**SOURCE RECORDS:**
┄┄┄┄┄┄
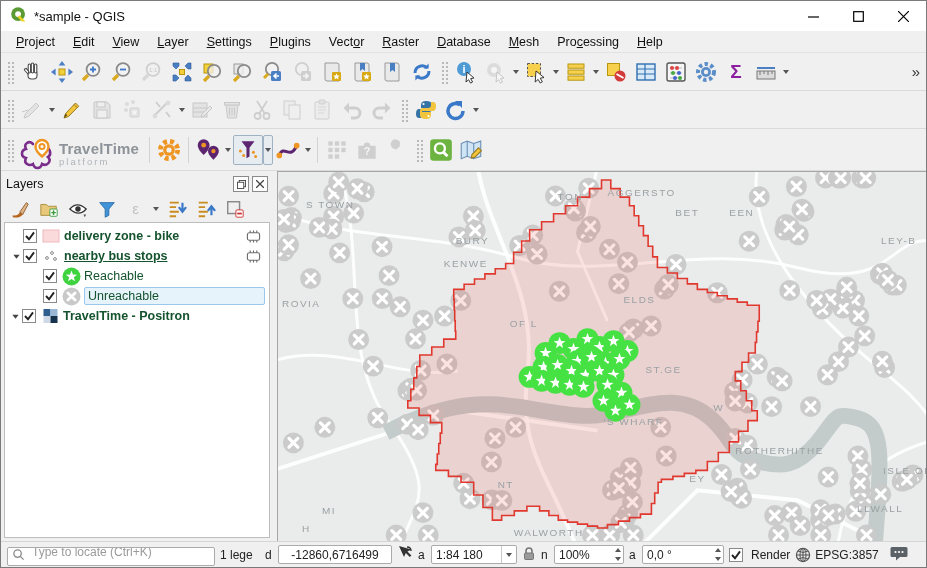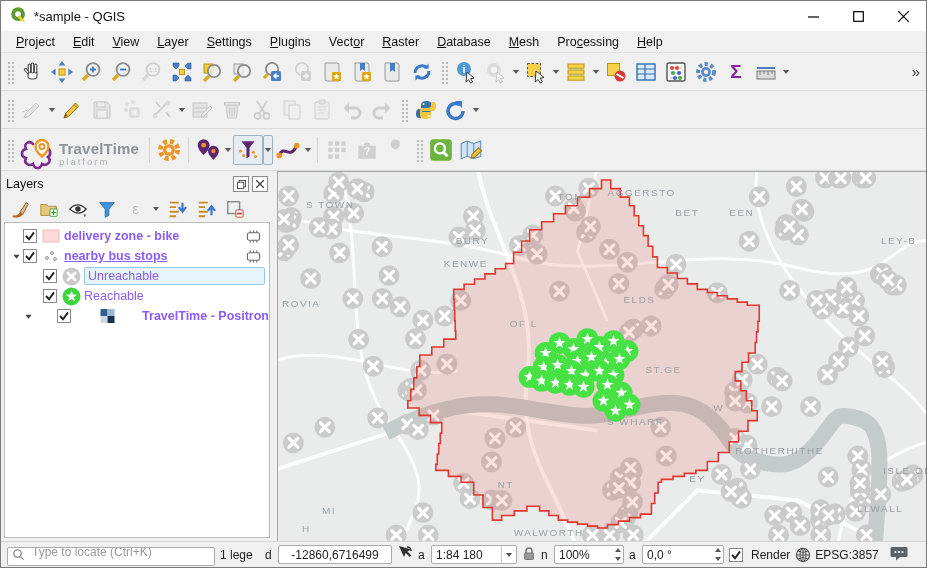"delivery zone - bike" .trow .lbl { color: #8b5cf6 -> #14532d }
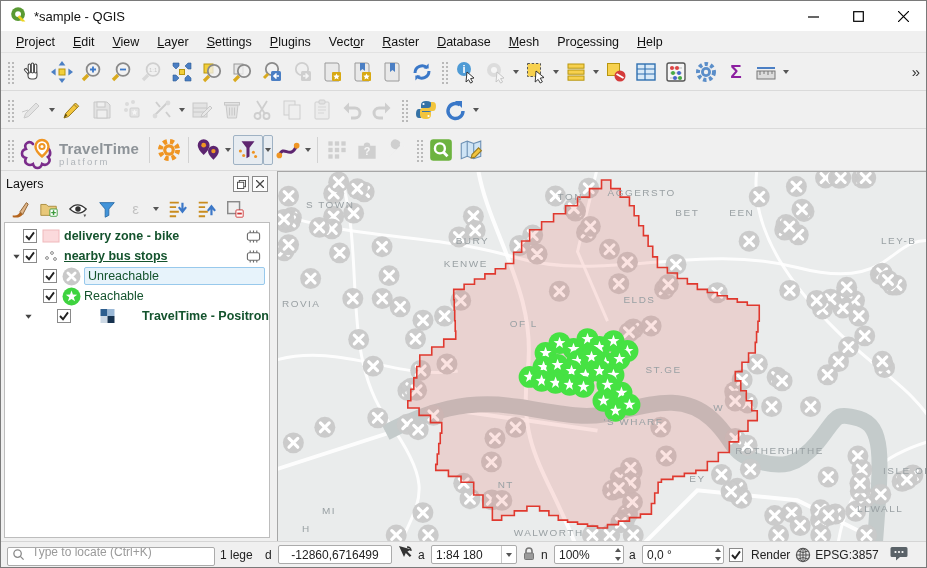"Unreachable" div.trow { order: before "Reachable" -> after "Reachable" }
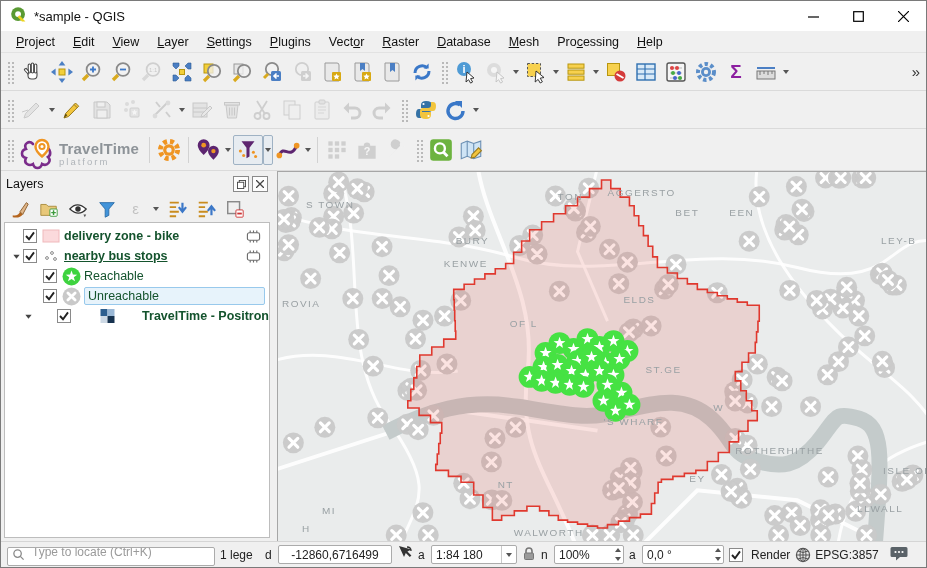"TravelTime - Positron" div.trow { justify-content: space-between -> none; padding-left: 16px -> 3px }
┄┄┄┄┄┄
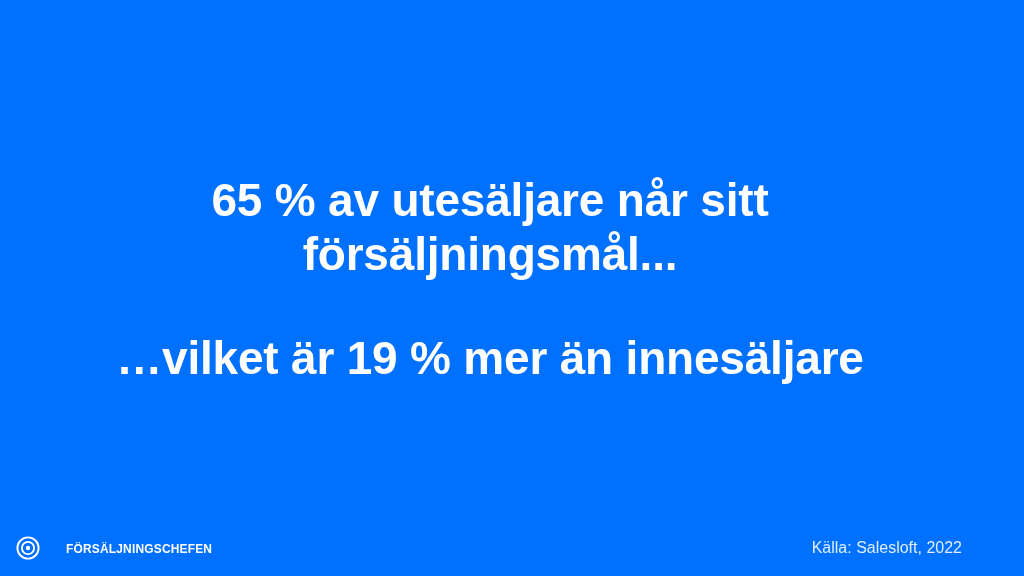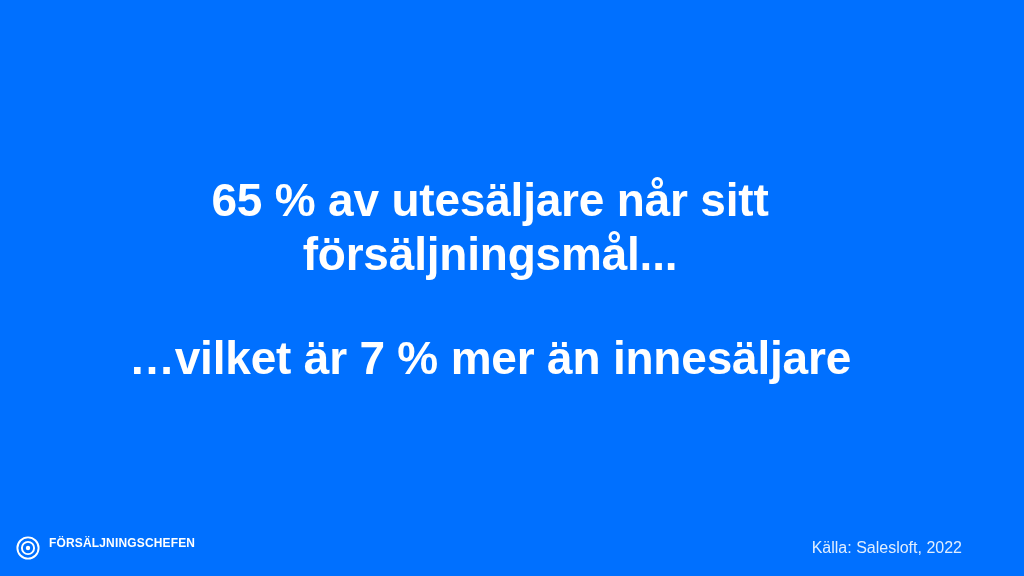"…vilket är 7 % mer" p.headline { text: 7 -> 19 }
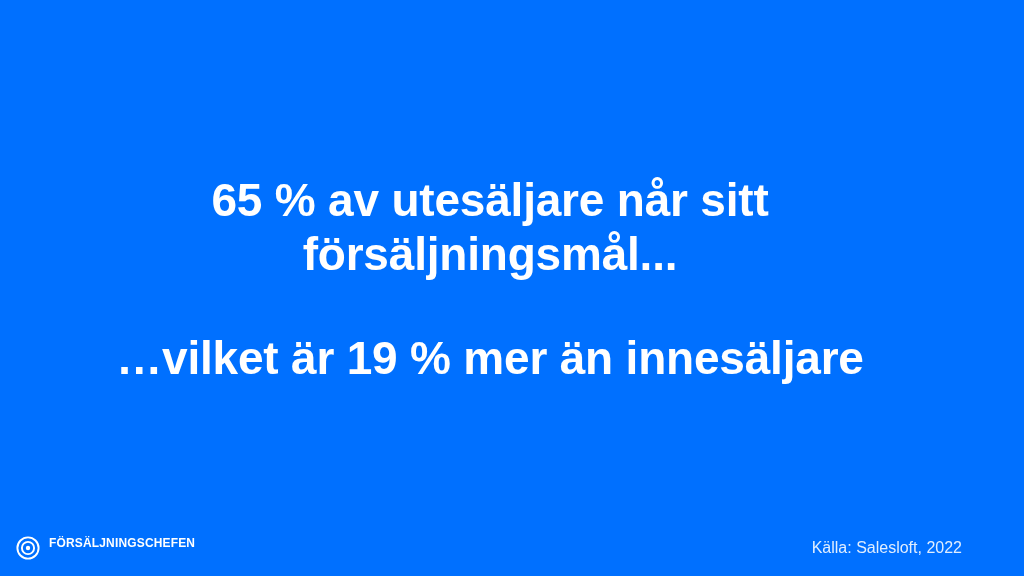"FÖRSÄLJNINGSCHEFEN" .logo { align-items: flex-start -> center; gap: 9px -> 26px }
┄┄┄┄┄┄
Nothing but the lines above from the one that has "text: 7 -> 19" down to the one that has "align-items: flex-start ->" belongs in the answer, copied exactly, without pictures.

"…vilket är 7 % mer" p.headline { text: 7 -> 19 }
"FÖRSÄLJNINGSCHEFEN" .logo { align-items: flex-start -> center; gap: 9px -> 26px }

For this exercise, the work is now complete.